The RURAL Playbook: Rescuing Rural Health Care
How MHCDS students saved a Colorado hospital from collapse and created a blueprint for saving independent hospitals nationwide.
By Rachel Hastings
In the heart of rural America, a health care crisis simmers. Independent hospitals, once pillars of their communities, are struggling financially and shutting their doors as large health care corporations pull resources out of underserved areas. Access to care is dwindling, leaving residents vulnerable and health care professionals grappling with the weight of a system in distress. For Kelly Johnston MHCDS’25, a self-proclaimed “ranch kid” turned health care financial expert, this crisis is a call to action.
Johnston, who built a consultancy focused on revitalizing rural hospitals, saw firsthand the struggle to balance patient care with financial realities. “A lot of hospitals have great intentions for patient and population health but can’t make the math work,” she explains. “My goal is to help them connect those dots.”
Driven by this mission, Johnston enrolled in the Master of Health Care Delivery Science (MHCDS) program at Dartmouth, delivered jointly by the Tuck School of Business and the Geisel School of Medicine. The 12-month program, which enrolls medical practitioners as well as health care leaders and executives, emphasizes an interdisciplinary approach to problem-solving. The program culminates in a final deliverable where groups of students tackle real-world challenges facing health care, the Action Learning Projects (ALPs).
Johnston and her team’s ALP, titled “The RURAL Playbook,” focused on St. Vincent Health, an eight-bed critical access hospital in Colorado teetering on the brink of collapse. With her team of five, which included physicians specializing in utilization and volume management and a Medicare billing expert, Johnston and her ALP team identified three key challenges: patient registration errors, missed Medicare reimbursements, and underutilized beds. Together, those issues were causing the hospital to lose millions in potential revenue each year.
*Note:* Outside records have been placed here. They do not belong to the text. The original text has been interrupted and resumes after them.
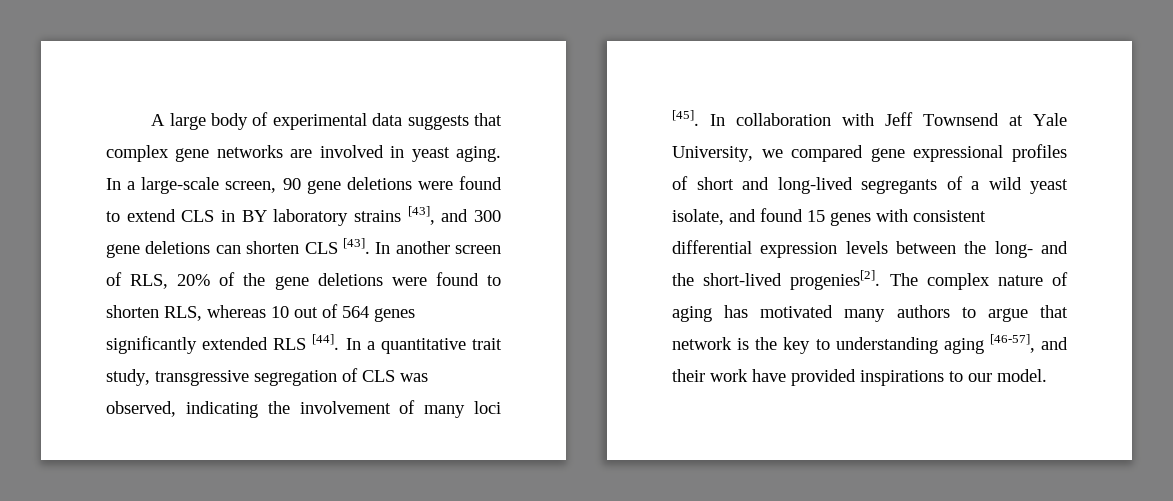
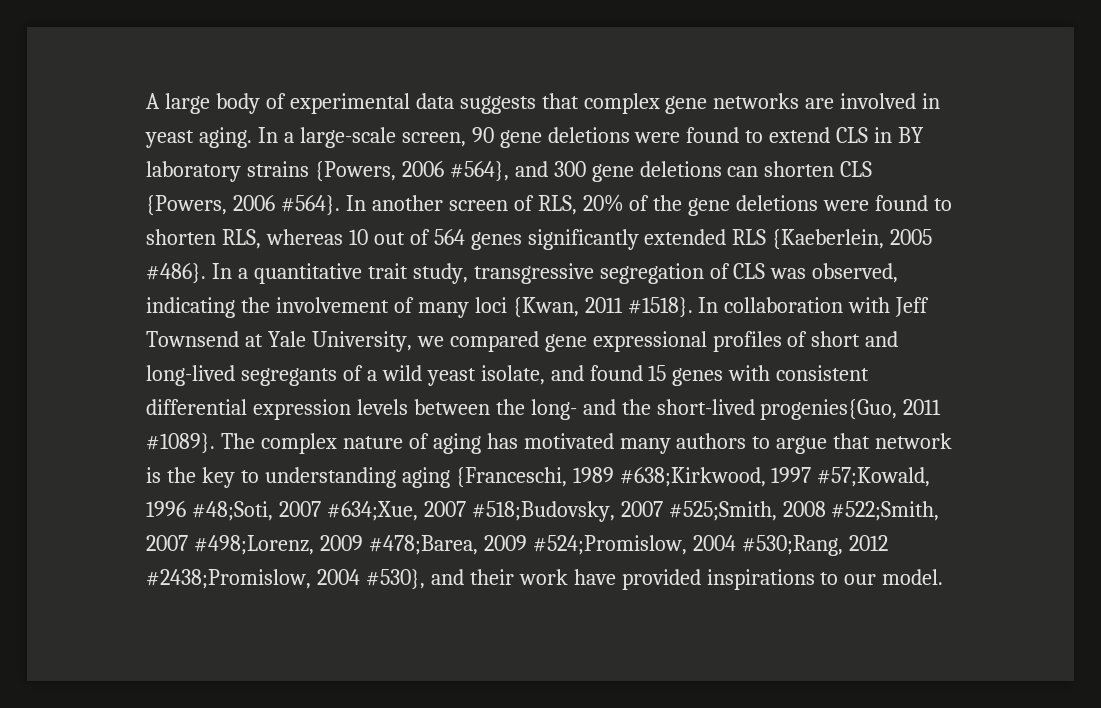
- In a large-scale screen, 90 gene deletions were found to extend CLS in BY laboratory strains [43], and 300 gene deletions can shorten CLS [43].
+ In a large-scale screen, 90 gene deletions were found to extend CLS in BY laboratory strains {Powers, 2006 #564}, and 300 gene deletions can shorten CLS {Powers, 2006 #564}.
- In another screen of RLS, 20% of the gene deletions were found to shorten RLS, whereas 10 out of 564 genes significantly extended RLS [44].
+ In another screen of RLS, 20% of the gene deletions were found to shorten RLS, whereas 10 out of 564 genes significantly extended RLS {Kaeberlein, 2005 #486}.
- In a quantitative trait study, transgressive segregation of CLS was observed, indicating the involvement of many loci [45].
+ In a quantitative trait study, transgressive segregation of CLS was observed, indicating the involvement of many loci {Kwan, 2011 #1518}.
- In collaboration with Jeff Townsend at Yale University, we compared gene expressional profiles of short and long-lived segregants of a wild yeast isolate, and found 15 genes with consistent differential expression levels between the long- and the short-lived progenies[2].
+ In collaboration with Jeff Townsend at Yale University, we compared gene expressional profiles of short and long-lived segregants of a wild yeast isolate, and found 15 genes with consistent differential expression levels between the long- and the short-lived progenies{Guo, 2011 #1089}.
- The complex nature of aging has motivated many authors to argue that network is the key to understanding aging [46-57], and their work have provided inspirations to our model.
+ The complex nature of aging has motivated many authors to argue that network is the key to understanding aging {Franceschi, 1989 #638;Kirkwood, 1997 #57;Kowald, 1996 #48;Soti, 2007 #634;Xue, 2007 #518;Budovsky, 2007 #525;Smith, 2008 #522;Smith, 2007 #498;Lorenz, 2009 #478;Barea, 2009 #524;Promislow, 2004 #530;Rang, 2012 #2438;Promislow, 2004 #530}, and their work have provided inspirations to our model.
“The common theme was lack of education,” Johnston explains. “The facility wasn’t tracking bad debts, the receptionists handling patient registration weren’t aware of their role in the revenue cycle, and there wasn’t a real process for using data to make utilization decisions.”
The team implemented targeted training and meticulous process improvements, including new utilization data dashboards and regular review meetings, to rectify issues severely impacting revenue.
The results were lifesaving.
Within just four months, St. Vincent Health saw a surge in revenue that transformed a projected $3 million loss in 2023 into a projected profit for 2024, rescuing the hospital from demise and ensuring continued access to care for an entire community.
But Johnston and her team didn’t stop there.
“We knew St. Vincent would be the host, but our goal from the start was to address a broader problem in rural healthcare,” she says. “Every team member was so passionate about allowing rural hospitals to remain independent.”
To scale what they learned at St. Vincent, Johnston’s team distilled their insights into the RURAL Playbook, a framework for optimizing operational revenue cycles in rural hospitals. The playbook, which they have already shared with community access hospitals nationwide, is garnering overwhelmingly positive feedback, and the team hopes to expand its content and distribution.
“Our hope is that this project has a life far beyond MHCDS,” Johnston says. “The scope of needs in these rural areas is immense.”

The RURAL Playbook is a shining example of the transformative power of the MHCDS program and its unique approach to action learning. By bringing together diverse perspectives and fostering collaboration, MHCDS helps empower health care leaders to look outside the traditional boundaries of their roles to drive meaningful change. This interdisciplinary learning model, as seen with the incredible turnaround of St. Vincent, has proven to be a catalyst for creating tangible impact throughout health systems and their surrounding communities.
“Health care is incredibly siloed,” says Katherine Milligan D’90, T’07, associate dean for Health Care Management Education who also teaches the ALP course. “Crossing functional lines is immensely valuable. All MHCDS students, regardless of background, are united by a desire to transform health care. The ALPs provide a platform to apply their learning, collaborate, and prepare for an even greater impact.”
For MHCDS students, ALPs are often the highlight of the program. Completing an ambitious project with real-world consequences over nine months—while balancing coursework and busy full-time roles—isn’t easy, but the challenge builds powerful bonds between participants.
“The people make the program,” says Johnston. “My cohort was incredible. And working closely with physicians—who are often in contention with financial leaders within the hospital setting—completely transformed my outlook and how I engage with the doctors I work with.”